Ne kadar sevmesek de güvenmesek de MHP gerçeği halâ ortada duruyor. Üstelik hükümetin koltuk değneği konumunda...
Öyle ya, Meral Akşener konusunda onların da bir görüşü olmalı. MHP'nin ileri gelenlerinin görüşü şöyle; "Akşener bizi şaşırtmadı. Siyasete DYP'de başladı. İstifa ederek AK Parti'nin kuruluş aşamasında yer aldı.
Kısa bir süre sonra “Milli Görüş” çizgisini devam ettirdiğini öne sürerek, istifa etti, MHP'ye katıldı.
MHP'de genel başkan olmak istedi. 7 Haziran 2015'teki seçimleri bahane ederek MHP'yi bölme girişiminde bulundu.
MHP içindeki ülkücü kardeşlerimiz arasına nifak soktu, tarlada kurultay düzenledi. Şimdi de aynı tavrı CHP ve 6'lı Masada gösteriyor.
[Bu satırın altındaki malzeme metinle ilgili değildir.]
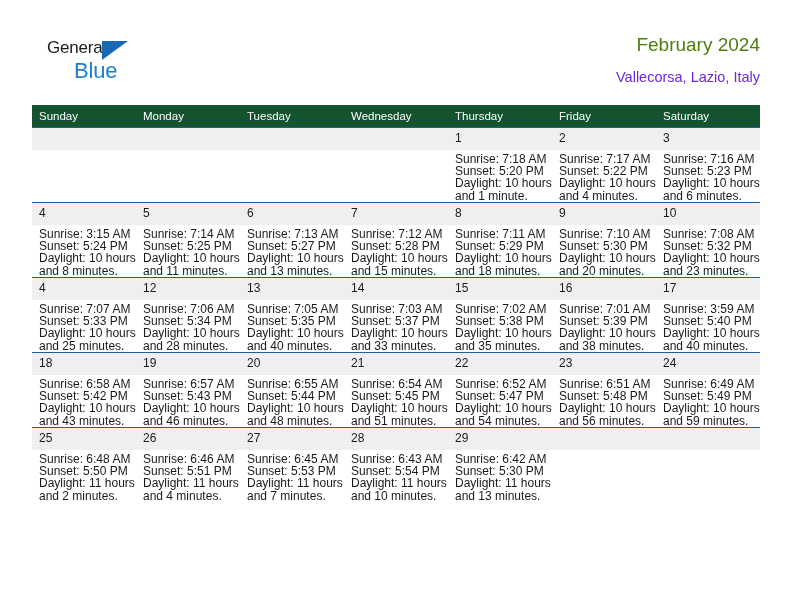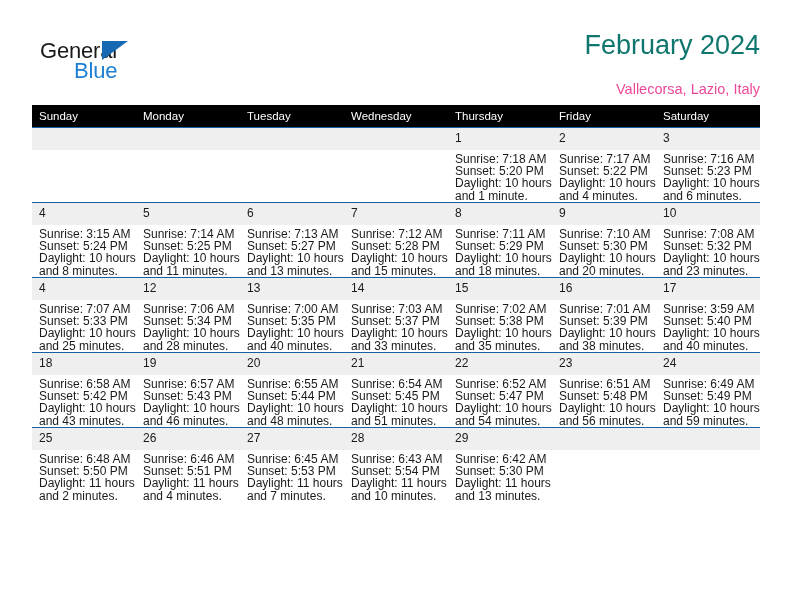--- a/index.html
+++ b/index.html
@@ -38,9 +38,9 @@
   }
   .logo-general {
     position: absolute;
-    left: 8px;
+    left: 15px;
     top: 0;
-    font-size: 22px;
+    font-size: 17px;
     letter-spacing: -0.2px;
     color: #1a1a1a;
     font-family: "Liberation Sans", sans-serif;

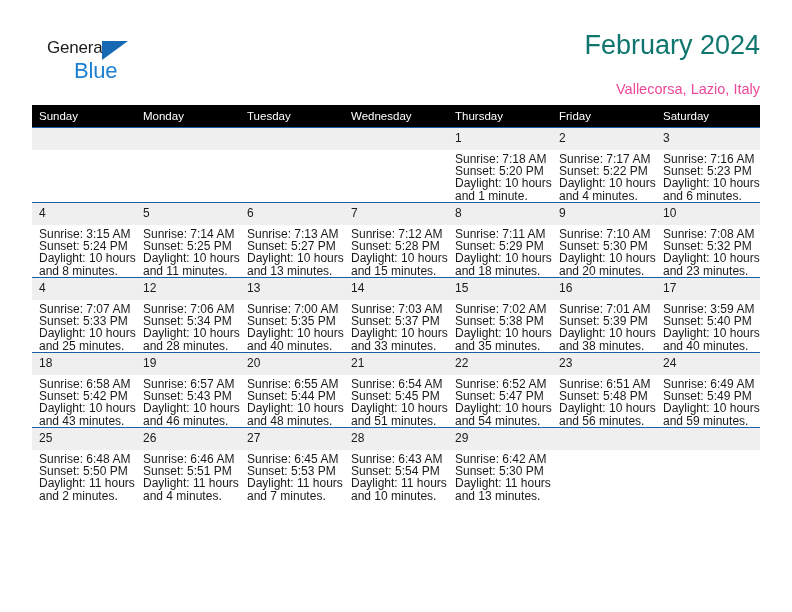--- a/index.html
+++ b/index.html
@@ -71,8 +71,8 @@
     text-align: right;
   }
   .title {
-    font-size: 27px;
-    color: #0f766e;
+    font-size: 19px;
+    color: #4d7c0f;
     line-height: 34px;
     white-space: nowrap;
   }

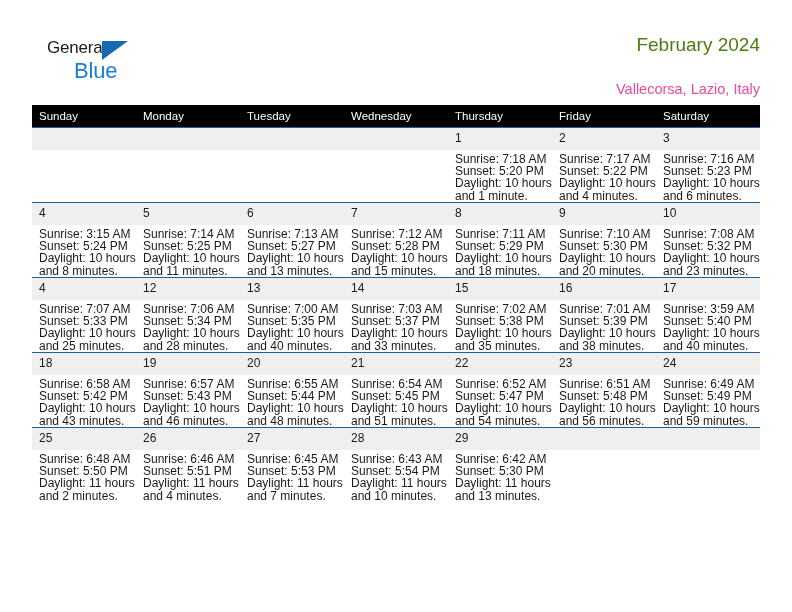--- a/index.html
+++ b/index.html
@@ -78,9 +78,9 @@
   }
   .subtitle {
     font-size: 14.5px;
-    color: #ec4899;
+    color: #6d28d9;
     line-height: 22px;
-    margin-top: 16px;
+    margin-top: 4px;
     white-space: nowrap;
   }
 

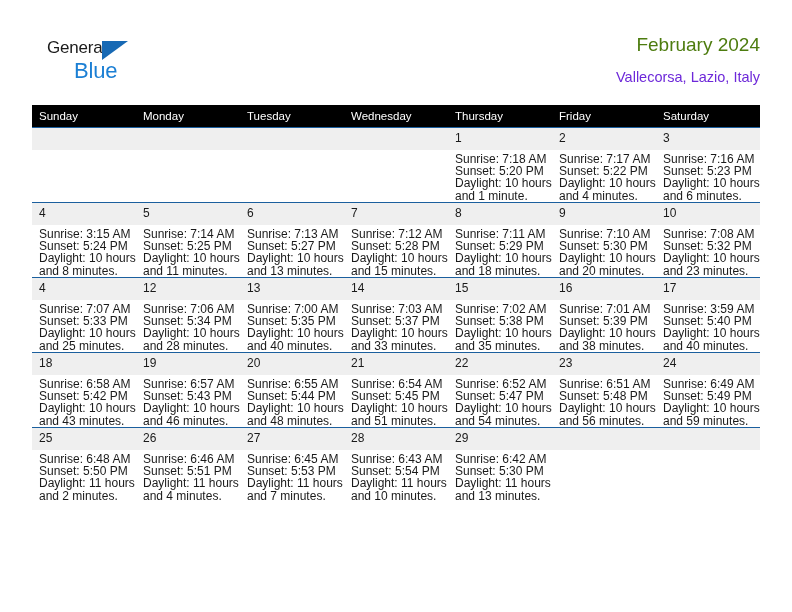--- a/index.html
+++ b/index.html
@@ -97,7 +97,7 @@
     width: 728px;
   }
   table.cal th {
-    background: #000000;
+    background: #14532d;
     color: #ffffff;
     font-size: 11.5px;
     font-weight: normal;

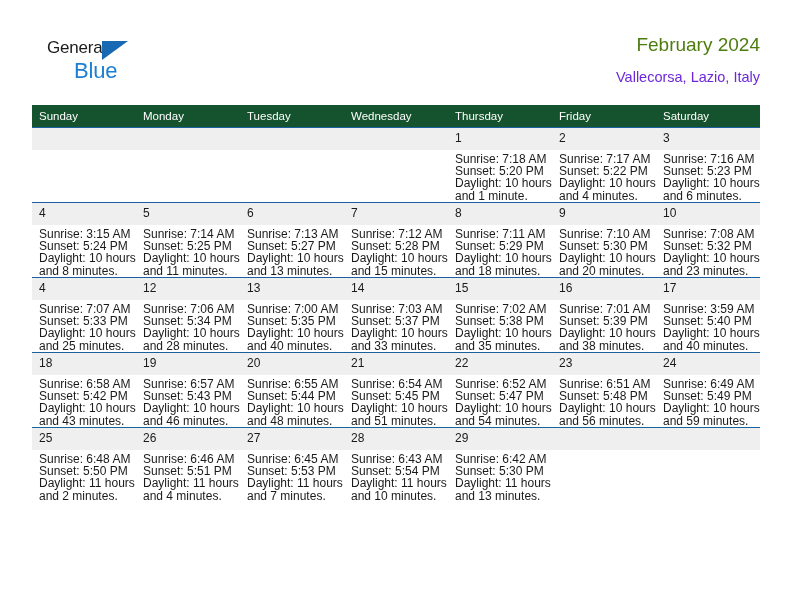--- a/index.html
+++ b/index.html
@@ -338,7 +338,7 @@
               <div class="cell-inner">
                 <span class="daynum">13</span>
                 <div class="details">
-                  <div>Sunrise: 7:00 AM</div>
+                  <div>Sunrise: 7:05 AM</div>
                   <div>Sunset: 5:35 PM</div>
                   <div>Daylight: 10 hours</div>
                   <div>and 40 minutes.</div>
Siyasi çizgisi bu kadar zikzaklarla dolu bir ismi, MHP neden kabul etsin?
Her şeyden önce Akşener siyasi olarak tükenmiştir. Kendi seçmenini de yanıltarak güvenini kaybetmiştir."
Adına Asena (Dişi Kurt) dediler. Hata, gazeteci-yazar, Sabahattin Önkibar, “Asena- Meral Akşener'in Dünü Ve Bugünü” adında bir de kitap yazdı. Asena, Türk neslinin nasıl devam ettiğini anlatan eski bir Türk efsanesidir.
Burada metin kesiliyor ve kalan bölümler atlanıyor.